Aggiornamento a cura di Domenico Giampetruzzi
Il premier Mario Monti ha comunicato questa decisione al vicepresidente della Commissione europea, Joaquin Almunia, che ha avanzato la possibilità di interrompere la procedura di infrazione per violazione della concorrenza e illegittimo aiuto di Stato. In questo caso non saranno neanche versati gli arretrati. Una procedura di infrazione per violazione della concorrenza e illegittimo aiuto di Stato che è stata avviata dalla stessa Commissione europea in merito all’esenzione introdotta dal Governo Berlusconi. L’Anci ha stimato che l’esenzione vale dai 500 ai 600 milioni di euro. Una cifra importantissima e significativa per lo Stato visto il tragico periodo di crisi economica.
La Conferenza episcopale italiana ha invece parlato di una cifra molto più bassa: circa 100 milioni di euro.

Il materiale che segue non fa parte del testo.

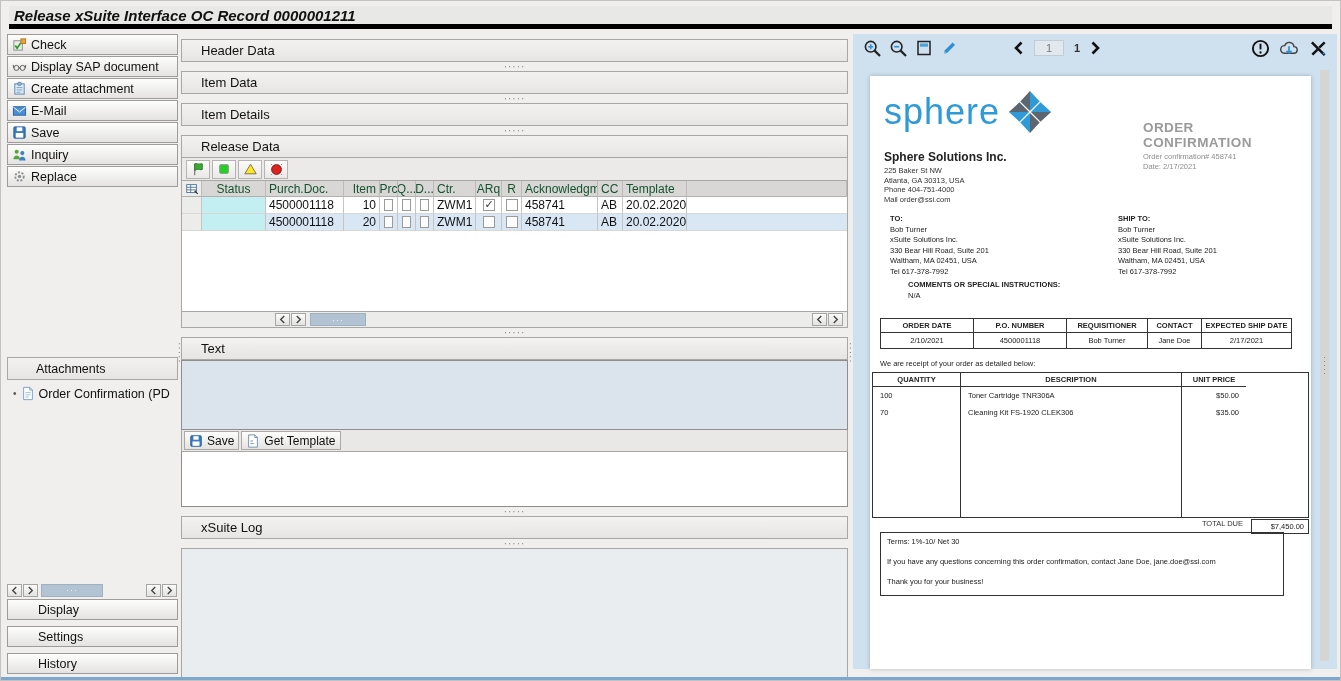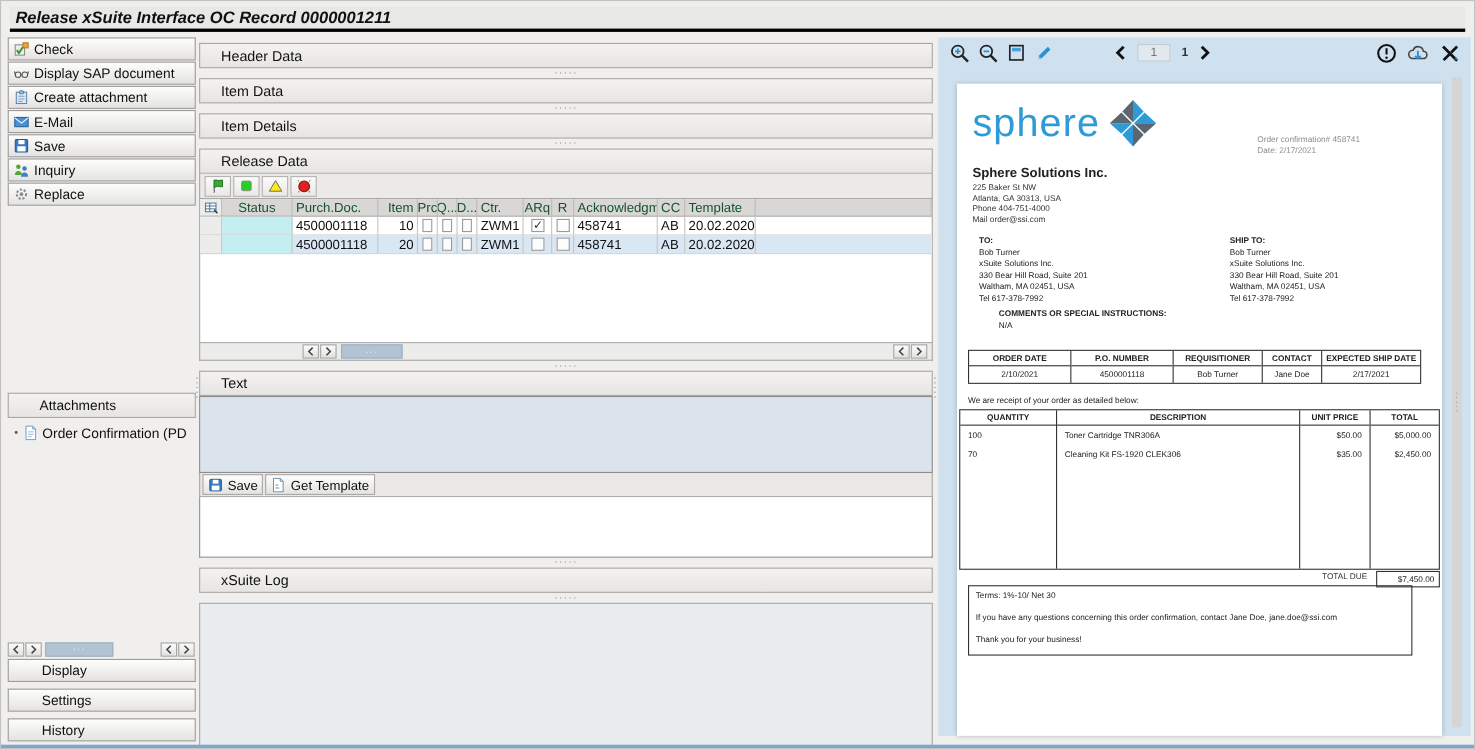"Release xSuite Interface OC Record" .title-bar { border-bottom: 3px solid #000000 -> 5px solid #000000 }
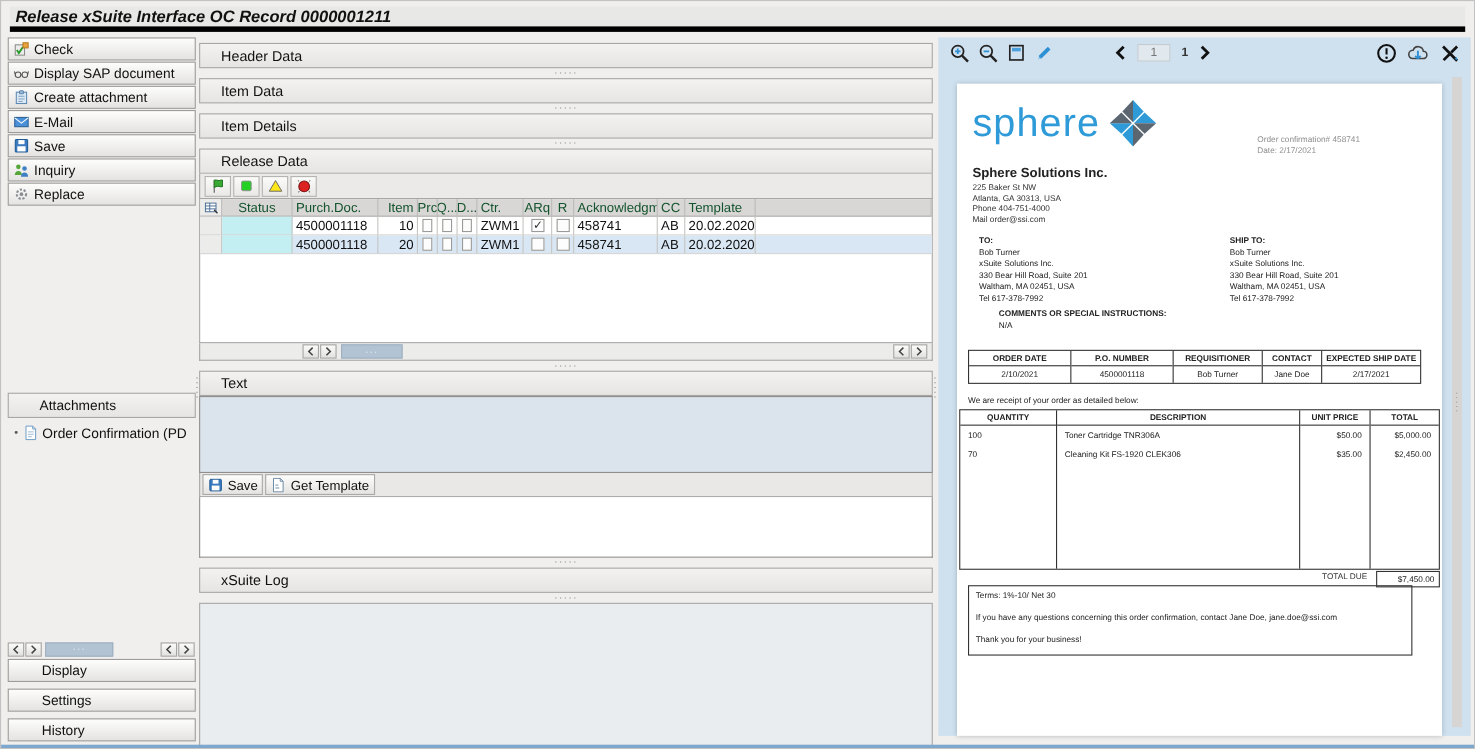"ORDER CONFIRMATION" div.doc-title { html: none -> <div>ORDER CONFIRMATION</div> }
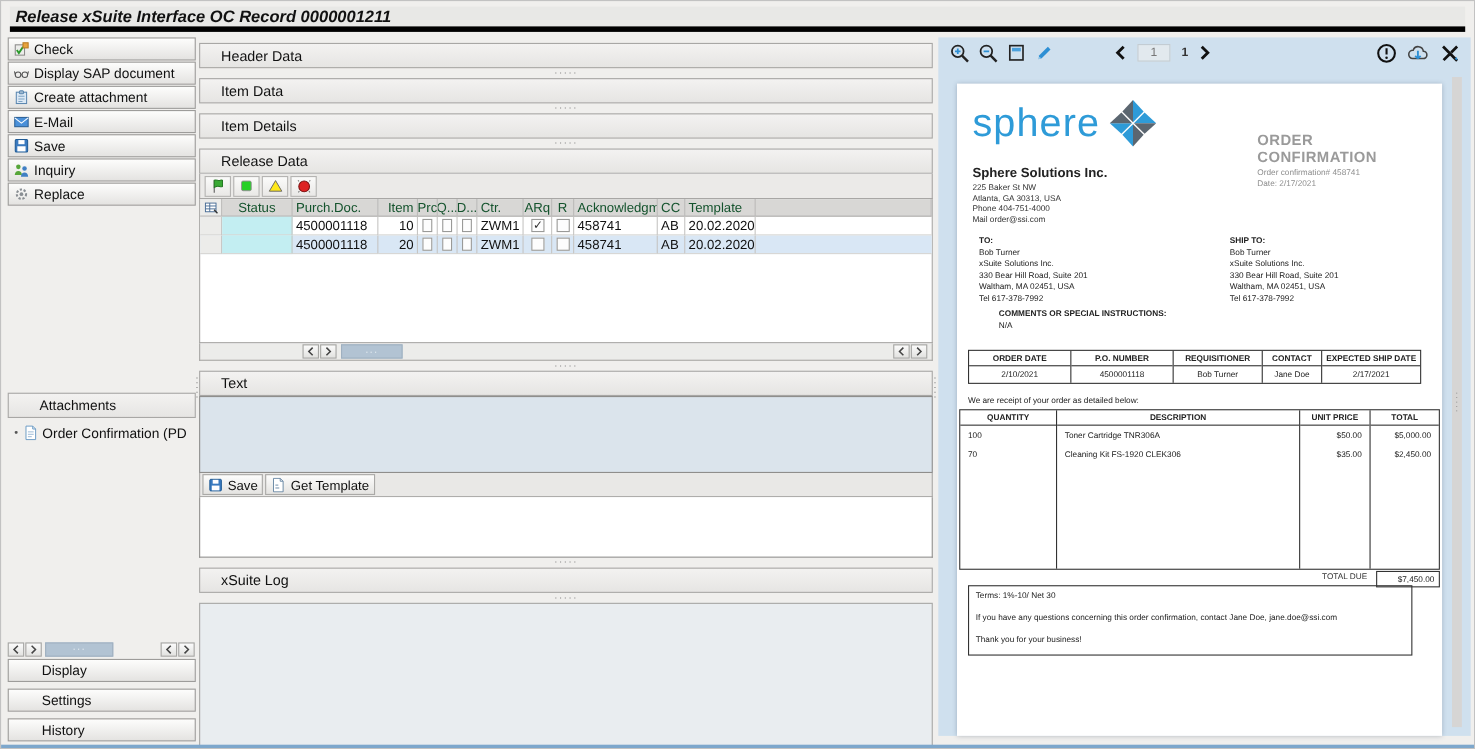"TOTAL" div.it-col { html: <div> <div>TOTAL</div> <div>$5,000.00</div> <div>$2,450.00</div> </div> -> none }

Il portavoce della Cei, Domenico Pompili, ha voluto evidenziare un aspetto non secondario della questione. «Non è che fino ad oggi bastava la presenza di una cappella - ha osservato Pompilli – perché ci fosse un ampliamento dell’esenzione a tutto il resto. Al contrario. Se c’è una finalità non commerciale si è esentati – ha aggiunto -, mentre il resto paga l’Ici come gli altri». Questo argomento spinoso non è stato affrontato durante la recente cerimonia per i Patti Lateranensi. L’ambasciatore italiano presso la Santa Sede, Francesco Maria Greco, ha infatti dichiarato che si è parlato di tutto, ma non di Ici. C’è molta confusione sui luoghi di culto, che vengono accatastati come E7, perché nessuno è in grado di dire attualmente quali di questi immobili siano usati per le attività commerciali o solo per quelle di culto.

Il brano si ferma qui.